__Work item__
Where a line holds the word "margin", copy it from the records.

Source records
----

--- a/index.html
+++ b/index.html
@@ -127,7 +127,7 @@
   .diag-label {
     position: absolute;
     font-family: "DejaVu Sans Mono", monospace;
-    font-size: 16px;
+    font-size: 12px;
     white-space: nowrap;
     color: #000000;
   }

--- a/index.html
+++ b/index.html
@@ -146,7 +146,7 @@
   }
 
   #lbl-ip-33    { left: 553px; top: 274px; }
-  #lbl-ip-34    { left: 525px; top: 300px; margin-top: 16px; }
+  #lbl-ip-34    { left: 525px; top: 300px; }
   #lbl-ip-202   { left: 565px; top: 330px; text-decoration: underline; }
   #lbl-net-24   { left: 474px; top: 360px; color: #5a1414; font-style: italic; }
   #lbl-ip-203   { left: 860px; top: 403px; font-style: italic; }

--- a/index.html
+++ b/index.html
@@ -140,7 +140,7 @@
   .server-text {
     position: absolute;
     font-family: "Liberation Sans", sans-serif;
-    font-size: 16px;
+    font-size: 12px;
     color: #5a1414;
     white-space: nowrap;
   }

----

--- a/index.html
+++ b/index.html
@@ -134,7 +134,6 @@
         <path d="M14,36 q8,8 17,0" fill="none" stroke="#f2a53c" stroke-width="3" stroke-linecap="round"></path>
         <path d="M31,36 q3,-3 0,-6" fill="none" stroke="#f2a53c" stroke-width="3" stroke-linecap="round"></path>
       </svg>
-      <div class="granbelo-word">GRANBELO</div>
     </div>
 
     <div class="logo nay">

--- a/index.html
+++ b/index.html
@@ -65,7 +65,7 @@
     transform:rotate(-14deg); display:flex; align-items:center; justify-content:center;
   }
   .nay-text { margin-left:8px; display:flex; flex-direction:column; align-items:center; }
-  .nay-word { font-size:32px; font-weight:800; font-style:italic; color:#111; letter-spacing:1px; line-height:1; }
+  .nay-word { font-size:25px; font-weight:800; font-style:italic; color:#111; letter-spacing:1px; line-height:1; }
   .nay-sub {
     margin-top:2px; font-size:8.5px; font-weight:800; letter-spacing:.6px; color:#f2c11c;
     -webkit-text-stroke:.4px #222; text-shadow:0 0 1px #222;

----

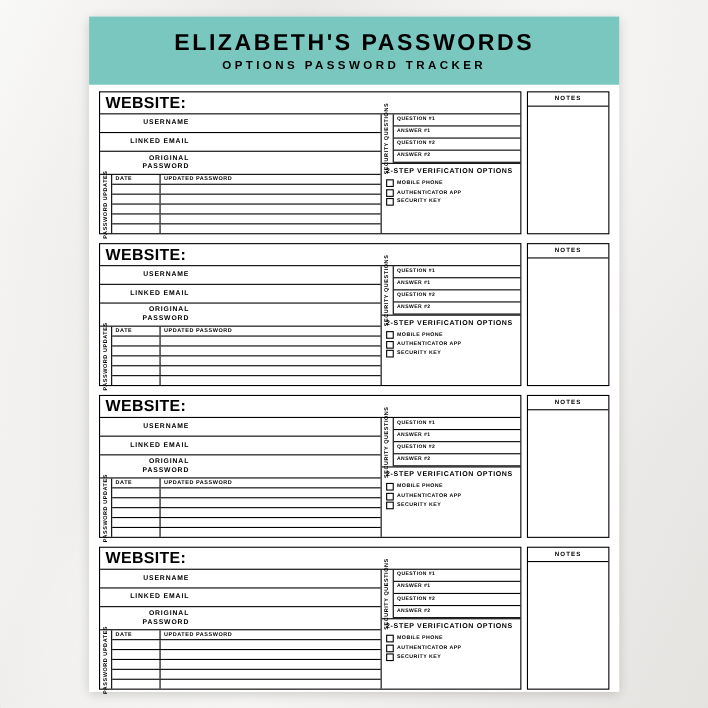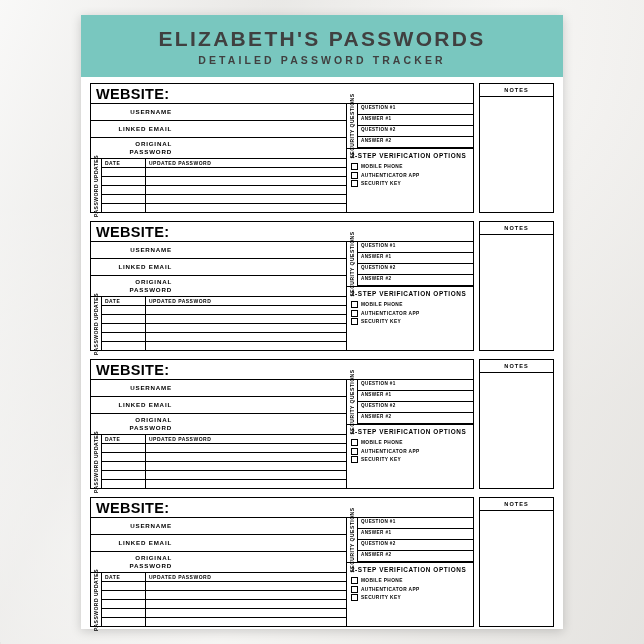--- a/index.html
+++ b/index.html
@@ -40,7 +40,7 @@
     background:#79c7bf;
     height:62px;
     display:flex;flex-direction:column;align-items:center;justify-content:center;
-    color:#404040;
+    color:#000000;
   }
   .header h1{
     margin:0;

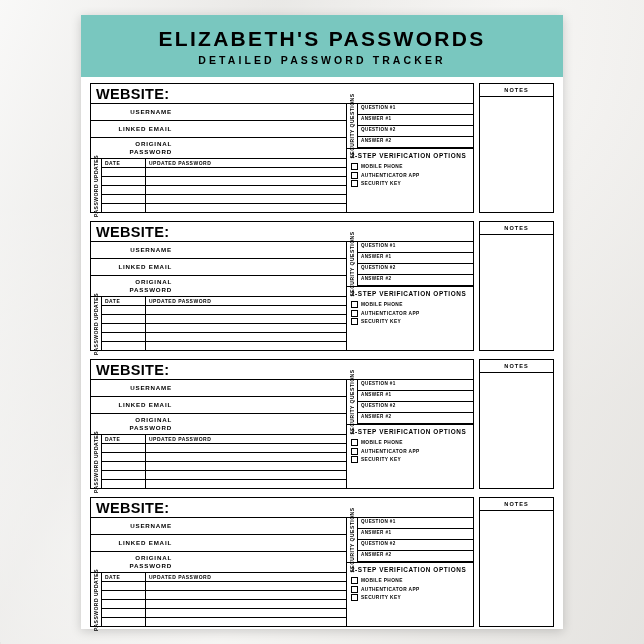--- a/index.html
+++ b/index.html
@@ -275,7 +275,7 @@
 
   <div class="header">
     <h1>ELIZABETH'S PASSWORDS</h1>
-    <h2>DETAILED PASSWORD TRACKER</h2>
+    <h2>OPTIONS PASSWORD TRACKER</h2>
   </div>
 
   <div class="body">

----

__Exercise solution__
-  #lbl-ip-34    { left: 525px; top: 300px; margin-top: 16px; }
   .nay-text { margin-left:8px; display:flex; flex-direction:column; align-items:center; }
     margin-top:2px; font-size:8.5px; font-weight:800; letter-spacing:.6px; color:#f2c11c;
     margin:0;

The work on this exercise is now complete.